The international law applicable to wrecks can be complicated, but the irony, I think, is pretty clear: If a two-hundred-year-long immersion in the Atlantic cannot drown the legal personality of a ship load of gold, what will it take to extinguish the legal rights of PEOPLE?
One would have hoped for a smidgeon of embarassment on the face of Spain-as-Claimant; (an element of ‘fine, we shouldn’t be doing this, but just look at that recession!’ ). It has, after all, trucked trillions of dollars worth of gold (and silver) from Peru (and Bolivia and Chile…) since the 1500s, paying principally in bullets. It would have looked really nice to have sued on behalf of a clutch of Bolivian/Peruvian charities… imagine the lost photo-ops for this benevolent second coming of Spain to South Ameri…
But no, it’s a real world out there.
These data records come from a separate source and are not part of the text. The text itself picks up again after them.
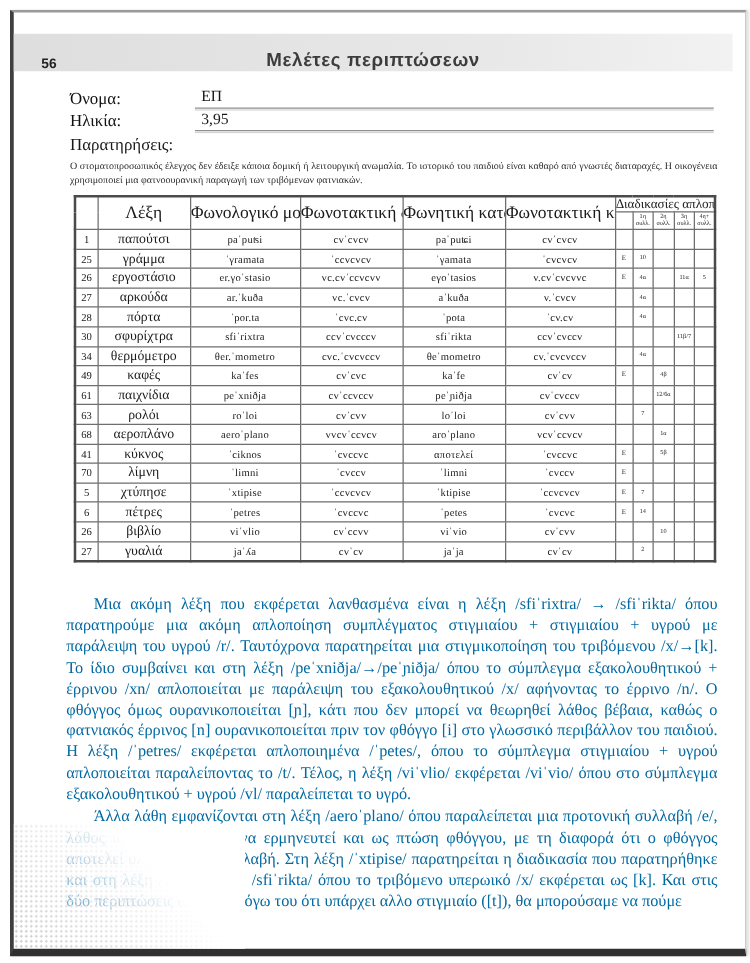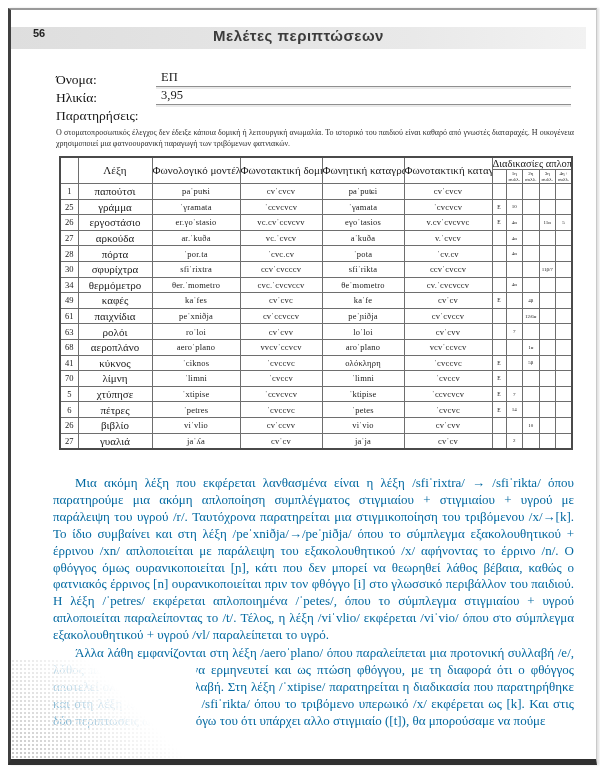--- a/index.html
+++ b/index.html
@@ -17,23 +17,23 @@
     box-shadow:2px 0 2px rgba(0,0,0,.12);
   }
   .halftone{
     position:absolute;left:0;bottom:0;width:185px;height:100px;
     background:
       linear-gradient(45deg, rgba(255,255,255,0) 0%, #fff 62%),
       radial-gradient(circle, #c7c7c7 0.8px, rgba(255,255,255,0) 1px);
     background-size:100% 100%, 4px 4px;
   }
   .header-bar{
-    position:absolute;left:0;top:17px;width:575px;height:22px;
+    position:absolute;left:0;top:17px;width:575px;height:30px;
     background:linear-gradient(to right,#dedede 0%,#e9e9e9 70%,#f2f2f2 100%);
-    display:flex;align-items:flex-start;
+    display:flex;align-items:flex-end;
   }
   .pagenum{font-family:"Liberation Sans",sans-serif;font-weight:bold;font-size:11px;color:#222;margin-left:22px;}
   .htitle{
     position:absolute;left:0;right:0;text-align:center;
     font-family:"Liberation Sans",sans-serif;font-weight:600;
     font-size:15px;color:#3c3c3c;letter-spacing:.5px;
   }
   .form{position:absolute;left:45px;top:60px;width:515px;}
   .form-row{position:relative;height:18px;}
   .form-label{font-size:13.5px;color:#111;}
@@ -46,21 +46,21 @@
   }
   table.phon{
     position:absolute;left:48px;top:146px;border-collapse:collapse;
     table-layout:fixed;width:512px;background:#fff;
   }
   table.phon th,table.phon td{
     border:1px solid #6e6e6e;padding:0;text-align:center;vertical-align:middle;
     overflow:hidden;white-space:nowrap;
   }
   table.phon{border:2px solid #4a4a4a;}
-  thead th{font-weight:normal;font-size:11px;line-height:11px;white-space:normal;}
+  thead th{font-weight:normal;font-size:14px;line-height:11px;white-space:normal;}
   th.group{font-size:10.5px;line-height:11px;}
   tr.subhead th{font-size:5px;line-height:5.5px;white-space:normal;padding:1px 0;}
   tbody td{height:14.6px;font-size:8.5px;}
   td.c0{font-size:8.5px;}
   td.c1{font-size:11px;margin-left:24px;}
   td.c2,td.c3,td.c4,td.c5{font-size:8.5px;letter-spacing:.2px;}
   td.c6{font-size:5.5px;}
   td.c7,td.c8,td.c9,td.c10{font-size:5px;}
   col.w0{width:18px;} col.w1{width:74px;} col.w2{width:88px;} col.w3{width:82px;}
   col.w4{width:82px;} col.w5{width:88px;} col.w6{width:14px;}
@@ -273,21 +273,21 @@
           <td class="c7"></td>
           <td class="c8">1α</td>
           <td class="c9"></td>
           <td class="c10"></td>
         </tr>
         <tr>
           <td class="c0">41</td>
           <td class="c1">κύκνος</td>
           <td class="c2">ˈciknos</td>
           <td class="c3">ˈcvccvc</td>
-          <td class="c4">ολόκληρη</td>
+          <td class="c4">αποτελεί</td>
           <td class="c5">ˈcvccvc</td>
           <td class="c6">Ε</td>
           <td class="c7"></td>
           <td class="c8">5β</td>
           <td class="c9"></td>
           <td class="c10"></td>
         </tr>
         <tr>
           <td class="c0">70</td>
           <td class="c1">λίμνη</td>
The face of the king of Spain may well be stamped on those doubloons, and this is not the time or place to evaluate the legality – or morality – of the colonial project. Spain won her South American possessions the same way she lost them: in war. The reality of the deceased centuries was that nations owned only what their militaries could secure for them.
Yet, this is not 1804. This is 2009, and technology and courts can sometimes be as powerful as cannons. How?
- With technology, Odyssey won the gold from the 200-year-old custody of the seabed.
- With the courts, Spain won the gold from Odyssey. (Pretty neat, this: back in 1804, the gold on Nuestra Señora’s sister ships was ‘stolen’ by the British fleet. No lawsuits were filed.)
The great thing about technology and courts (fume all you like, you losers): it’s a pretty bloodless process. Odyssey duly goes on appeal, and there are millions of dollars riding on the next roll of the judicial die. Future treasure-hunters now know to reach understandings with potential wreck-owners before ‘finding’ treasures hereafter.
There are probably a million folk whose involuntary Atlantic graves are contemporaneous with Nuestra Señora’s gold, whose skeletons will not be raised by treasure hunters, whose cases will not be raised in courtrooms. But the attitude of the American court to the survival of ancient causes of action should be duly noted. and the woolly, global Reparations for Slave Trade movements should resolve into discrete campaigns for concrete, traceable assets.
In the ensuing log-jams in the courts, a global settlement may well acquire some new allure, even for Defendants.